Overall there has been tremendous political support and excellent leadership for the program in the last 20 years. The cumulative effect of all of this is the reduction of new infections to 56 percent of the 2001 level, which sets India on course to achieve the MDG 6A target—to halt and begin to reverse the spread of HIV/AIDS by 2015.

TA Report: What strategies to reduce the cost of second-line therapies have been successfully implemented? Are there other steps that countries can take using current or proposed intellectual property flexibilities?


 J.V.R. Prasada Rao with UN Secretary-General Ban Ki-moon in Mumbai, India 

Rao: India, which produces and supplies the bulk of the generic drugs for developing countries in Asia and Africa, has been successful in bringing a number of second-line drugs into production, enabling countries to import them at a lower cost than the proprietary drugs from multinationals. The real challenge is for third-line drugs, which are mostly under patents. If countries do not use the flexibilities provided under the TRIPS Agreement boldly by resorting to compulsory licensing or parallel importing of third-line ARV drugs, they will face a serious crisis in scaling up treatment programs in the next few years. India should take the lead in bringing some of the third-line ARVs under compulsory licensing, taking advantage of its patent law, which is one of the best in the world.

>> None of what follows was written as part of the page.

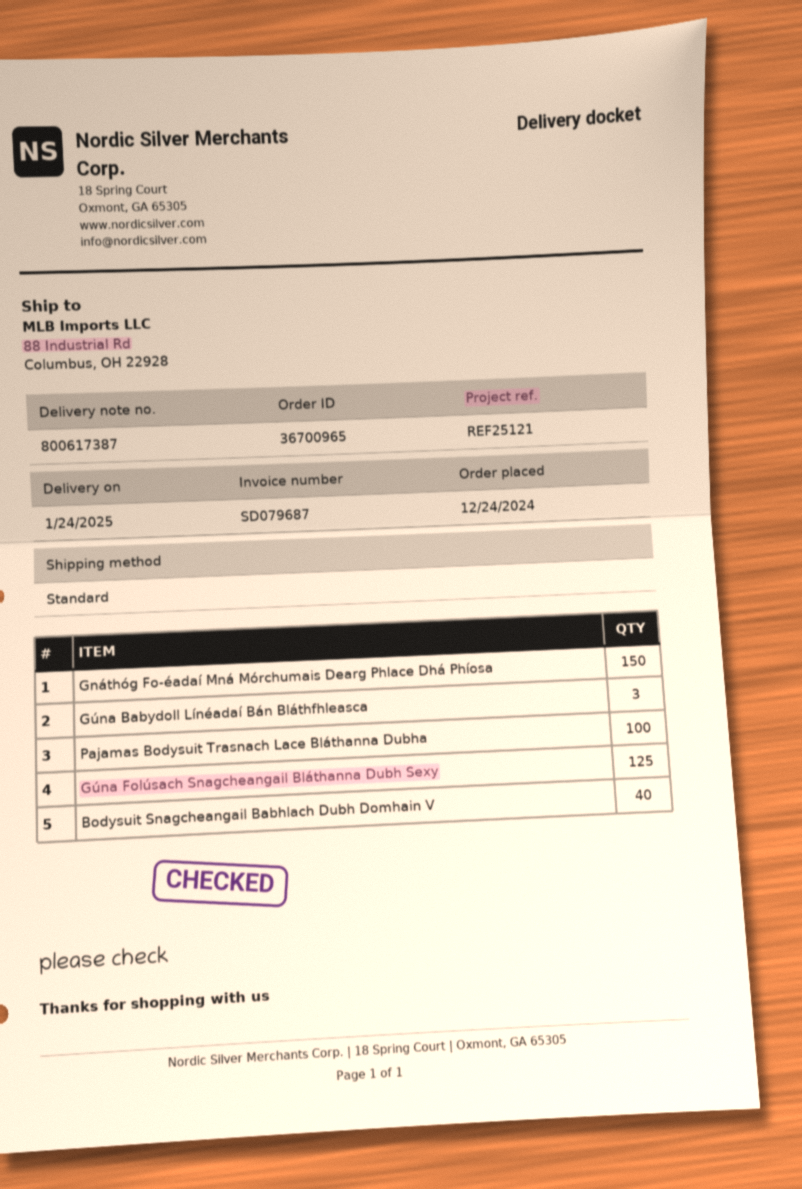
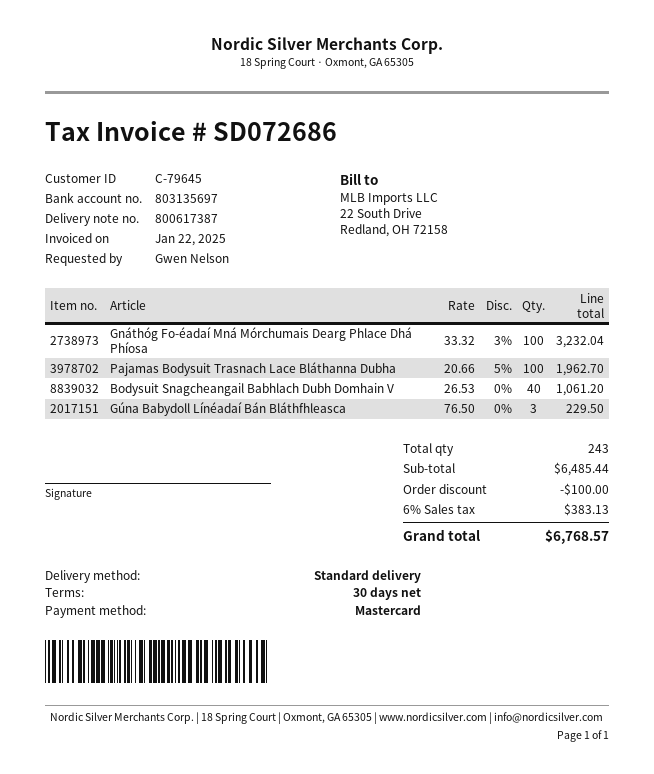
invoice number: SD079687 -> SD072686
Gnáthóg Fo-éadaí Mná Mórchumais Dearg Phlace Dhá Phíosa: 150 -> 100
Gúna Folúsach Snagcheangail Bláthanna Dubh Sexy: 125 -> none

TA Report: The UNAIDS Getting to Zero campaign sets ambitious goals for 2015. How hopeful are you about achieving these goals?

Rao: The goals set under the UNAIDS Getting to Zero campaign are critical for creating an AIDS-free generation. Unless ambitious targets are kept, generating political will for commitment of resources, both domestic and external, becomes difficult.

Preventing new infections among children is very much an achievable target for 2015. So is prevention of deaths due to HIV/AIDS, if treatment programs the world over get increased resources to cover another 8 to 10 million people. The challenging part is the third zero, to eliminate stigma and discrimination. Achieving this will require a long and sustained fight by civil society groups and multilateral agencies.

But I am optimistic about the future and my work will be directed toward motivating country leadership to develop the vision of moving towards an AIDS-free generation in the Asia- Pacific region.